Write out again, exactly, the lines below starting at the one with "- Grasshopper-MEF-Demo" and ending at the one with "tries to provide.".

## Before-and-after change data
┄┄┄┄┄┄

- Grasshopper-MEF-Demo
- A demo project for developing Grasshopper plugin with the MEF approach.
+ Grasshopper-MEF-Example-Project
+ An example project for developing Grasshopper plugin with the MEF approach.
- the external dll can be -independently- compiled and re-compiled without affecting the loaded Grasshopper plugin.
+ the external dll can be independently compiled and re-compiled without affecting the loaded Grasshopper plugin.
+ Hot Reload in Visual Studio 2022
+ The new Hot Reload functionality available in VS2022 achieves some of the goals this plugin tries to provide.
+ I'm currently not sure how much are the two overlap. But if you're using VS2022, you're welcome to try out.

┄┄┄┄┄┄

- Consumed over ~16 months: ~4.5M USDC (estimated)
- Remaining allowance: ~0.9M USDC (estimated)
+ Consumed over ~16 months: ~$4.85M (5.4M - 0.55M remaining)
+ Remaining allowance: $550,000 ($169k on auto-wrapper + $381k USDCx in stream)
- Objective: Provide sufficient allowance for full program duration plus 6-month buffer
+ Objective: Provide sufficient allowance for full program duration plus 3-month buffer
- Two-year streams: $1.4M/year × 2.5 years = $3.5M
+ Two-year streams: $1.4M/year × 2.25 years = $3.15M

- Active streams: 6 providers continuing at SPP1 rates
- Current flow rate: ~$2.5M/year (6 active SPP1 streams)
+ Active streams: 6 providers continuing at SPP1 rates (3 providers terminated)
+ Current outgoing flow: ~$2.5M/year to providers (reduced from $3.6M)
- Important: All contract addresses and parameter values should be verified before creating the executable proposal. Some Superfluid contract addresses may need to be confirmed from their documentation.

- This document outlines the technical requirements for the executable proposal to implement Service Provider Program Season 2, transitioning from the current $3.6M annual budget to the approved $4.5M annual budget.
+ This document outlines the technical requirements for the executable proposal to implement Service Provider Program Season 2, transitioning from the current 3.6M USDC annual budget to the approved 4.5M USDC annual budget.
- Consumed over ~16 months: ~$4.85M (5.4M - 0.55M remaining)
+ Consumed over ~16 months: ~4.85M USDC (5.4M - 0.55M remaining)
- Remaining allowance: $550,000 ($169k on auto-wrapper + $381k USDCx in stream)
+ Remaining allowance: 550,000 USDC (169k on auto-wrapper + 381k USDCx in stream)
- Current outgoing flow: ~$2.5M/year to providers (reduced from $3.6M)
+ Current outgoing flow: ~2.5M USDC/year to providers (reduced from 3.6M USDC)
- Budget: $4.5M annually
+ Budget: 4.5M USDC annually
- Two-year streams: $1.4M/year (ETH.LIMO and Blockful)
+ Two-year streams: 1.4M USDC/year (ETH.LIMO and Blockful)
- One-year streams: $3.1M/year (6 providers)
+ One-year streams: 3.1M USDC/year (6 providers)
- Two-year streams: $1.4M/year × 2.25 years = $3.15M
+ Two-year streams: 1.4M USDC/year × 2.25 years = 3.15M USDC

┄┄┄┄┄┄

## EXERCISE SOLUTION
- Grasshopper-MEF-Demo
- A demo project for developing Grasshopper plugin with the MEF approach.
+ Grasshopper-MEF-Example-Project
+ An example project for developing Grasshopper plugin with the MEF approach.
- the external dll can be -independently- compiled and re-compiled without affecting the loaded Grasshopper plugin.
+ the external dll can be independently compiled and re-compiled without affecting the loaded Grasshopper plugin.
+ Hot Reload in Visual Studio 2022
+ The new Hot Reload functionality available in VS2022 achieves some of the goals this plugin tries to provide.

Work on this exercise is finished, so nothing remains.